• Task objective: Please print, exactly, only the lines in the entries below from the line that has "ø4 mm、ø6 mm、ø8" through the line that has "text: 可调节缓冲功能的强度 ->". Pictures don't go in.

• Extracted data:
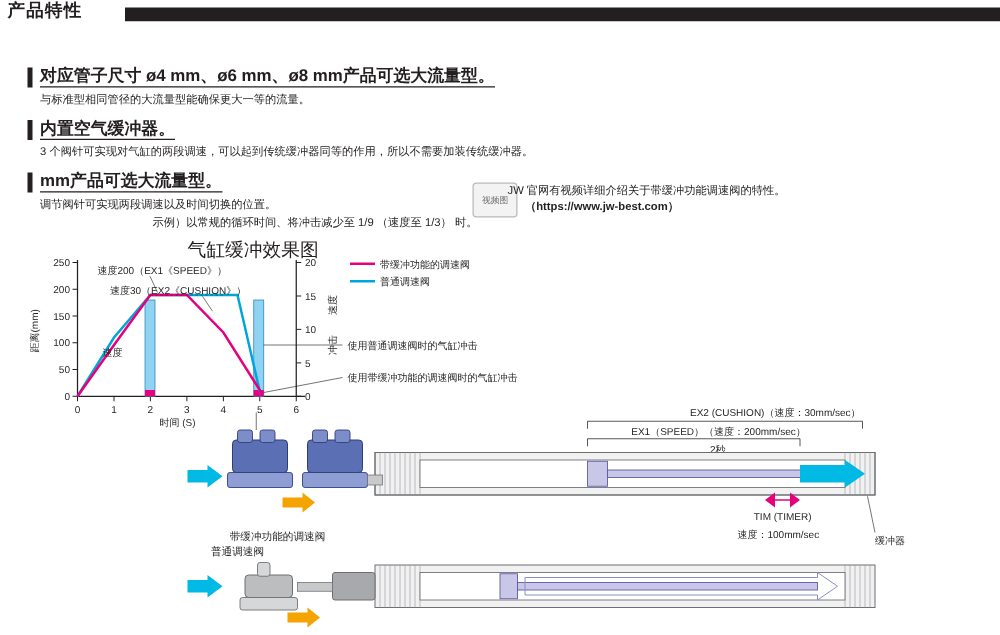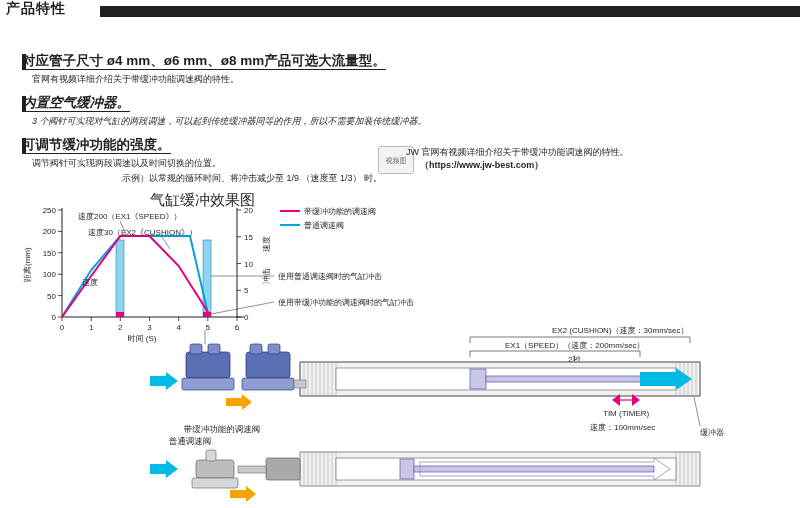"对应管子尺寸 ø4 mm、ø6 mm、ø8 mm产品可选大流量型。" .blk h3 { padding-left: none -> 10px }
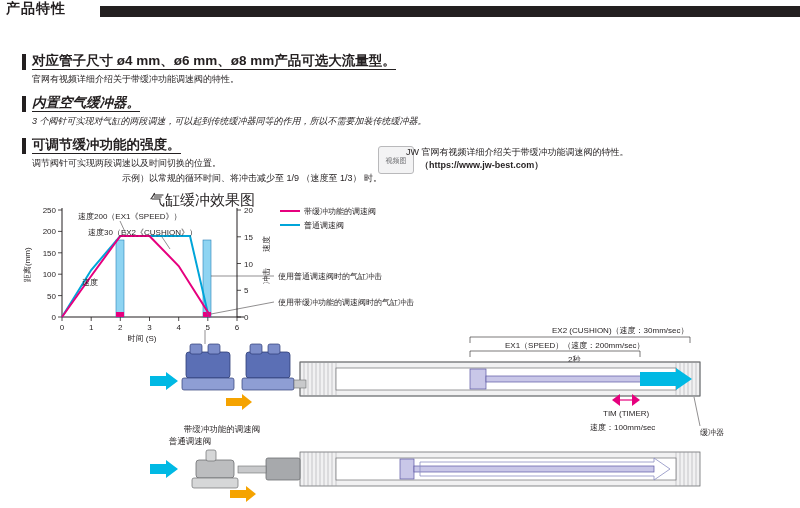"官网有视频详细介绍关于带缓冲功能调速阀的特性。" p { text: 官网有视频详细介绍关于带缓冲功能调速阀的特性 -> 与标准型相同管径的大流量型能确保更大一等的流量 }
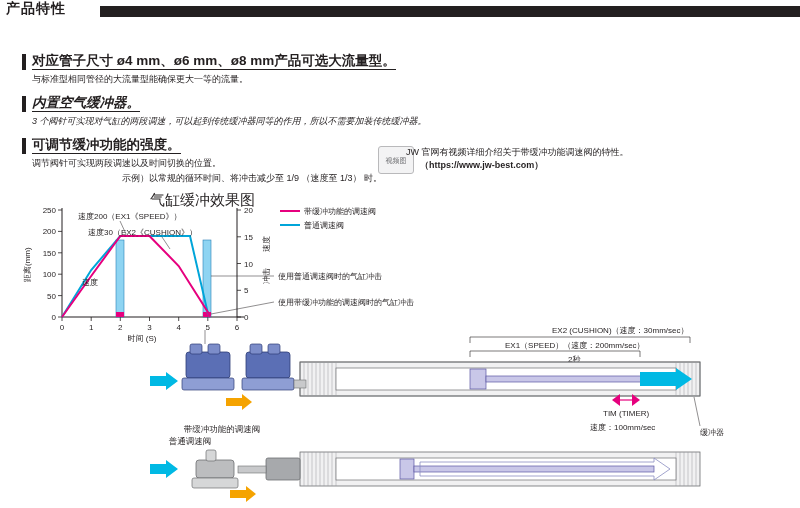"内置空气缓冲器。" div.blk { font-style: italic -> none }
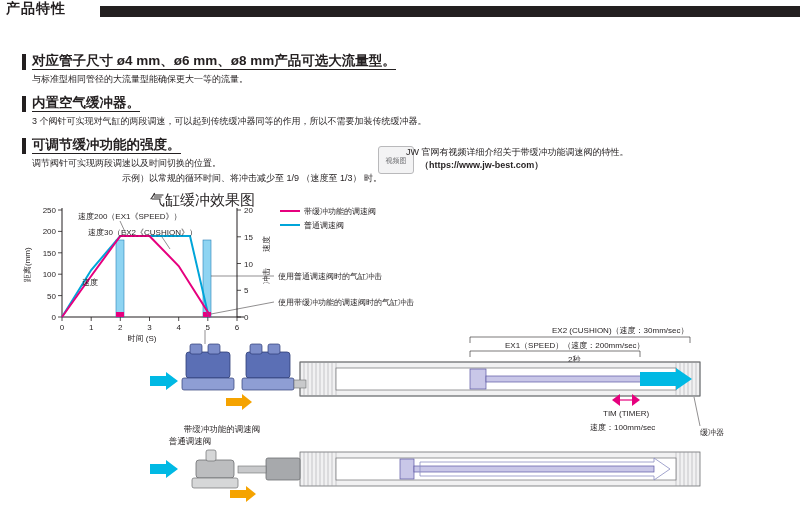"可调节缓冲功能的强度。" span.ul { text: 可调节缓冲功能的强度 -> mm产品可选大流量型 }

...

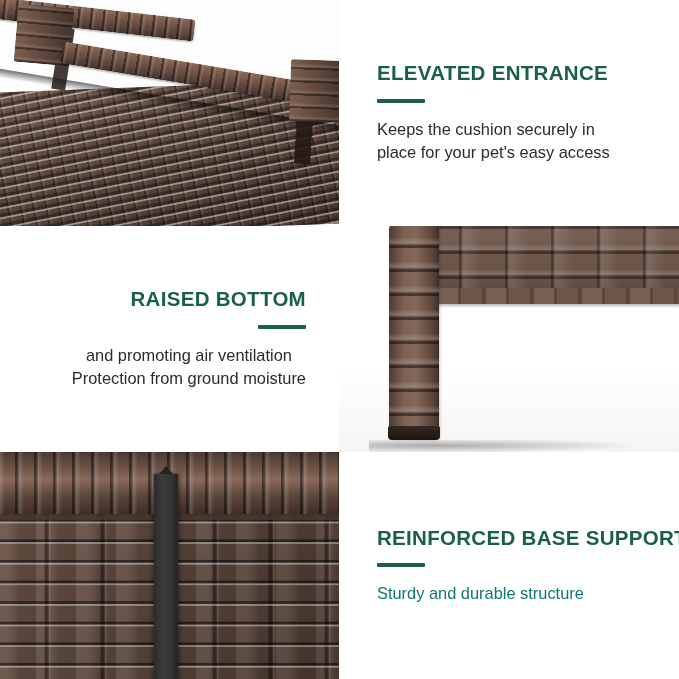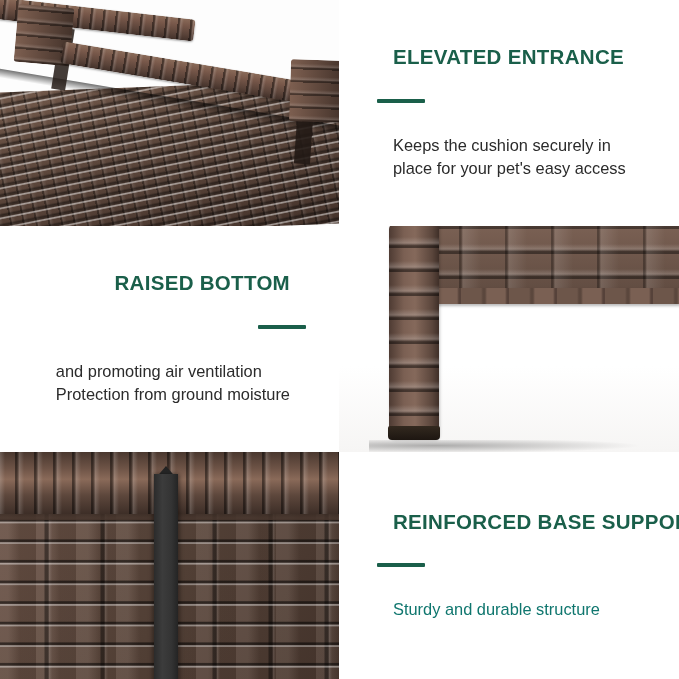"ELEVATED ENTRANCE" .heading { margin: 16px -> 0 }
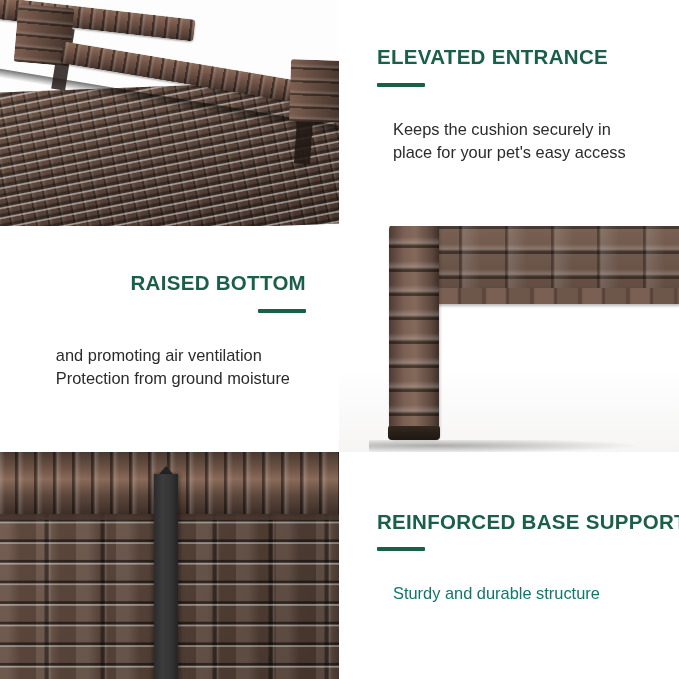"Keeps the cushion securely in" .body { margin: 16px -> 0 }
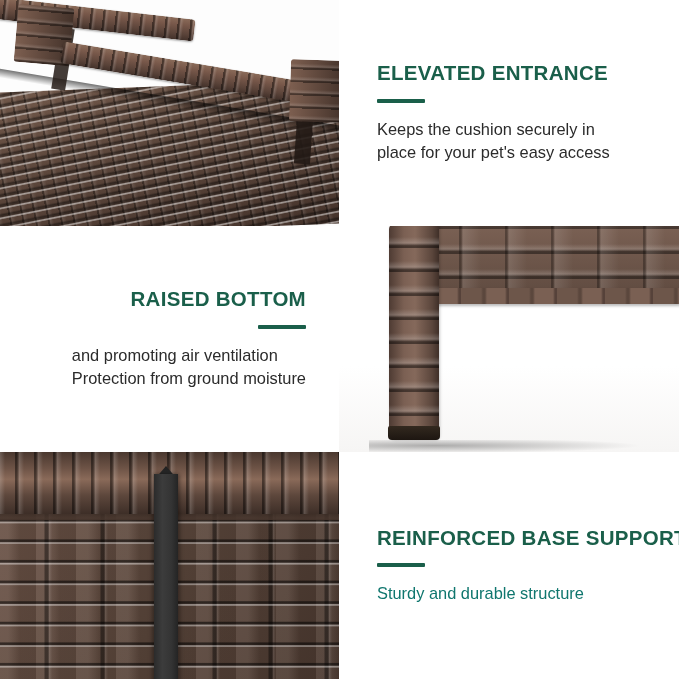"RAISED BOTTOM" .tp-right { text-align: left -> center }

• Response to this exercise:
"对应管子尺寸 ø4 mm、ø6 mm、ø8 mm产品可选大流量型。" .blk h3 { padding-left: none -> 10px }
"官网有视频详细介绍关于带缓冲功能调速阀的特性。" p { text: 官网有视频详细介绍关于带缓冲功能调速阀的特性 -> 与标准型相同管径的大流量型能确保更大一等的流量 }
"内置空气缓冲器。" div.blk { font-style: italic -> none }
"可调节缓冲功能的强度。" span.ul { text: 可调节缓冲功能的强度 -> mm产品可选大流量型 }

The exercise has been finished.